Github user justinleet commented on a diff in the pull request:

    https://github.com/apache/metron/pull/879#discussion_r160179259
  
    --- Diff: metron-platform/metron-data-management/README.md ---
    @@ -354,3 +357,91 @@ The parameters for the utility are as follows:
     | -r         | --remote_dir        | No           | HDFS directory to land 
formatted GeoIP file - defaults to /apps/metron/geo/\<epoch millis\>/     |
     | -t         | --tmp_dir           | No           | Directory for landing 
the temporary GeoIP data - defaults to /tmp                                |
     | -z         | --zk_quorum         | Yes          | Zookeeper Quorum URL 
(zk1:port,zk2:port,...)                                                     |
    +
    +### Flatfile Summarizer
    +
    +The shell script `$METRON_HOME/bin/flatfile_summarizer.sh` will read data 
from local disk, HDFS or URLs and generate a summary object.

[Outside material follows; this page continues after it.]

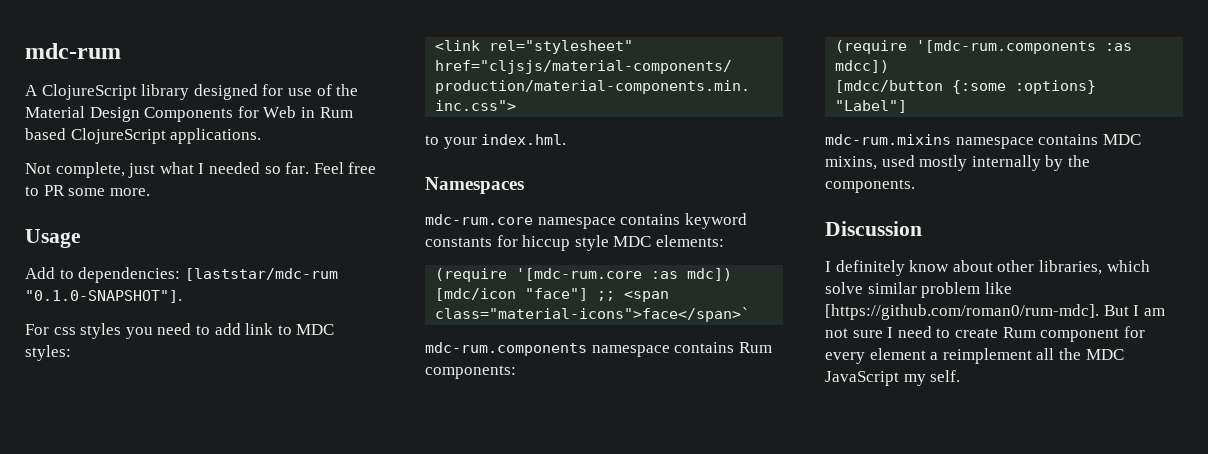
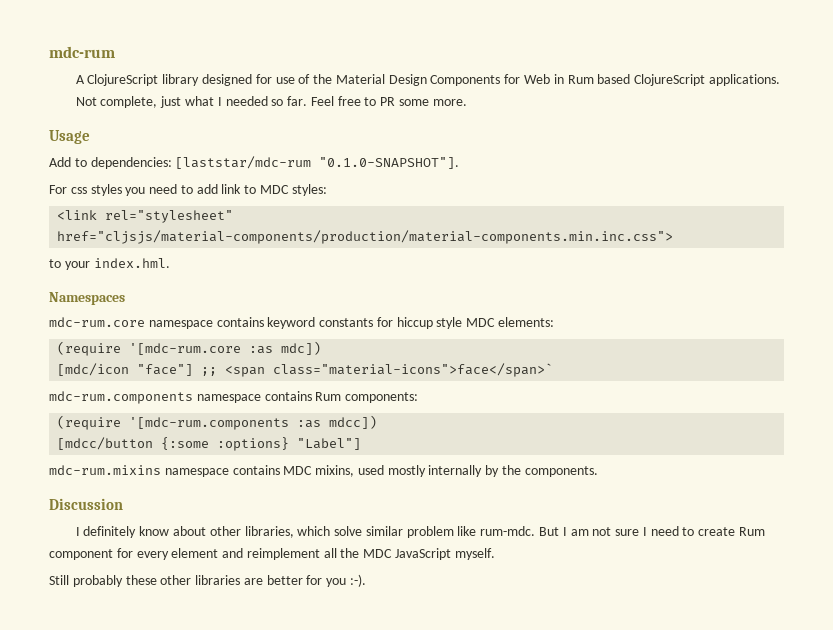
- I definitely know about other libraries, which solve similar problem like [https://github.com/roman0/rum-mdc]. But I am not sure I need to create Rum component for every element a reimplement all the MDC JavaScript my self.
+ I definitely know about other libraries, which solve similar problem like rum-mdc. But I am not sure I need to create Rum component for every element and reimplement all the MDC JavaScript myself.
+ Still probably these other libraries are better for you :-).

    +The object will be serialized and written to disk, either HDFS or local 
disk depending on the output mode specified.
    +
    +It should be noted that this utility uses the same extractor config as the 
`flatfile_loader.sh`,
    +but as the output target is not a key value store (but rather a summary 
object), it is not necessary
    +to specify certain configs:
    +* `indicator`, `indicator_filter` and `indicator_transform` are not 
required, but will be executed if present.

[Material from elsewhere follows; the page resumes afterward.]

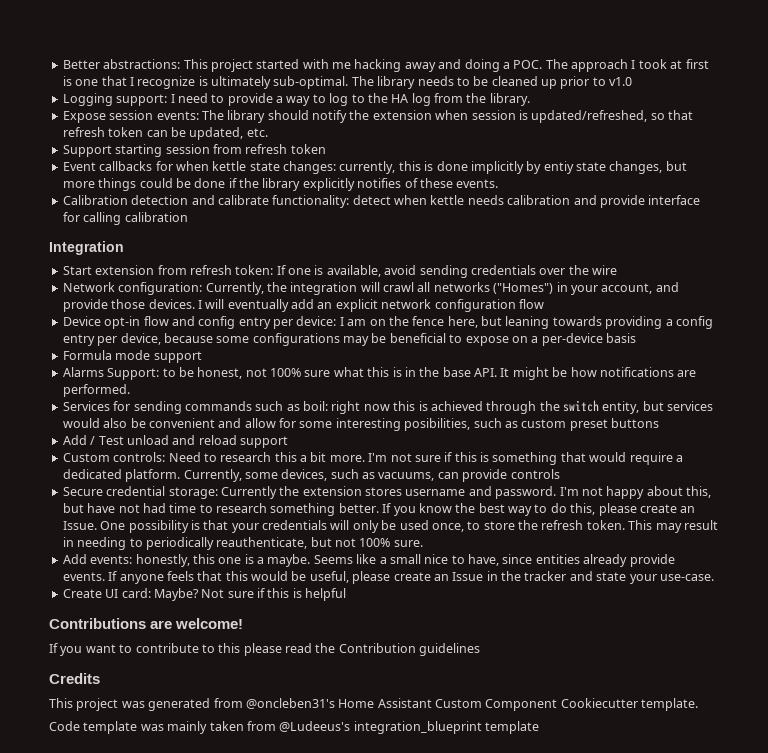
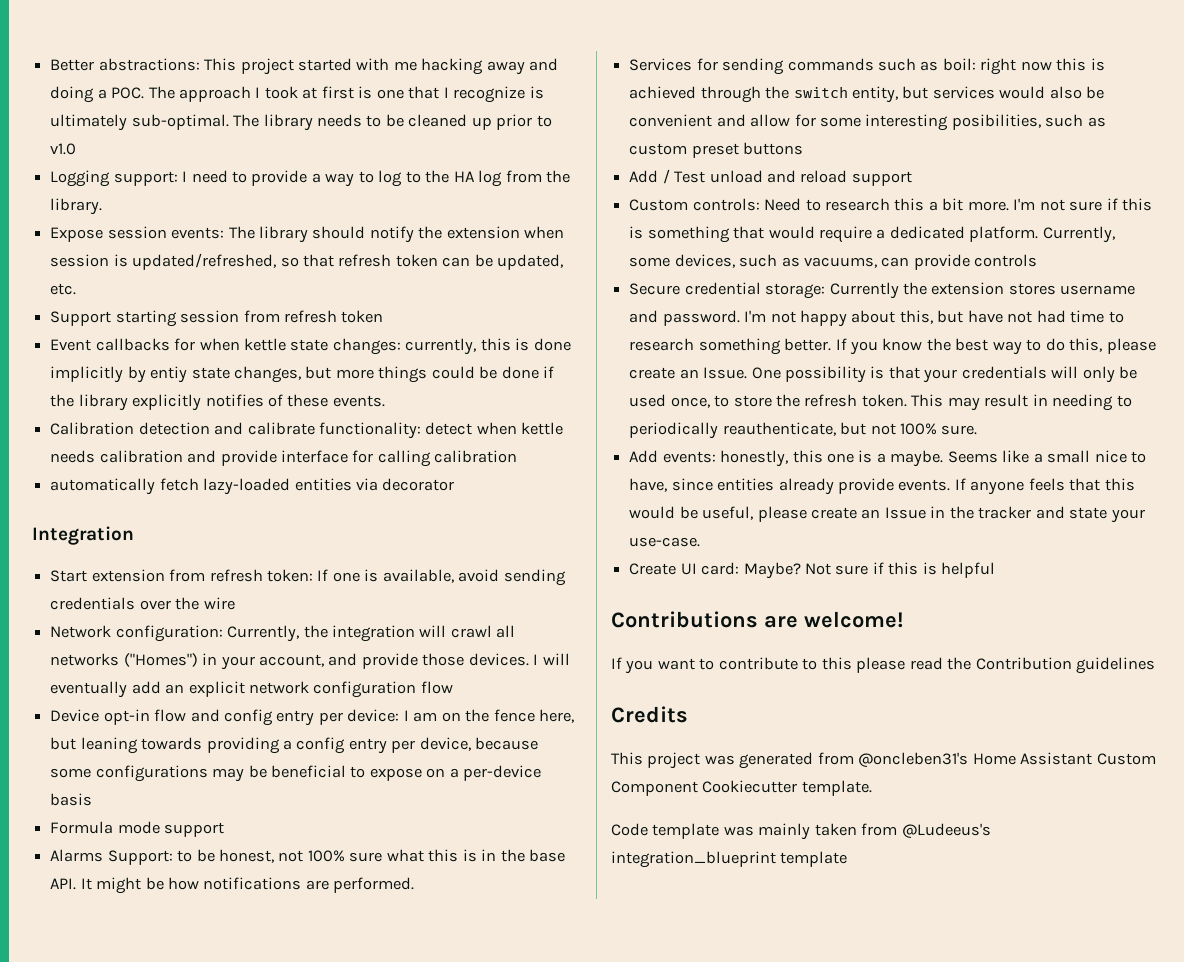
+ automatically fetch lazy-loaded entities via decorator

    +As in the loader, there will be an indicator field available if you so 
specify it (by using `indicator` in the config).
    +* `type` is neither required nor used
    +
    +Indeed, some new configs are expected:
    +* `state_init` : Executed once to initialize the state object (the object 
written out).
    +* `state_update`: Called once per message.  The fields available are the 
fields for the row as well as
    +  * `indicator` - the indicator value if you've specified it in the config
    +  * `state` - the current state.  Useful for adding to the state (e.g. 
`BLOOM_ADD(state, val)` where `val` is the name of a field).
    +* `state_merge` : If you are running this multi-threaded and your objects 
can be merged, this is the statement that will
    +merge the state objects created per thread.  There is a special field 
available to this config:
    +  * `states` - a list of the state objects
    +
    +One special thing to note here is that there is a special configuration
    +parameter to the Extractor config that is only considered during this
    +loader:
    +* inputFormat : This specifies how to consider the data.  The two 
implementations are `BY_LINE` and `WHOLE_FILE`.
    +
    +The default is `BY_LINE`, which makes sense for a list of CSVs where
    +each line indicates a unit of information which can be imported.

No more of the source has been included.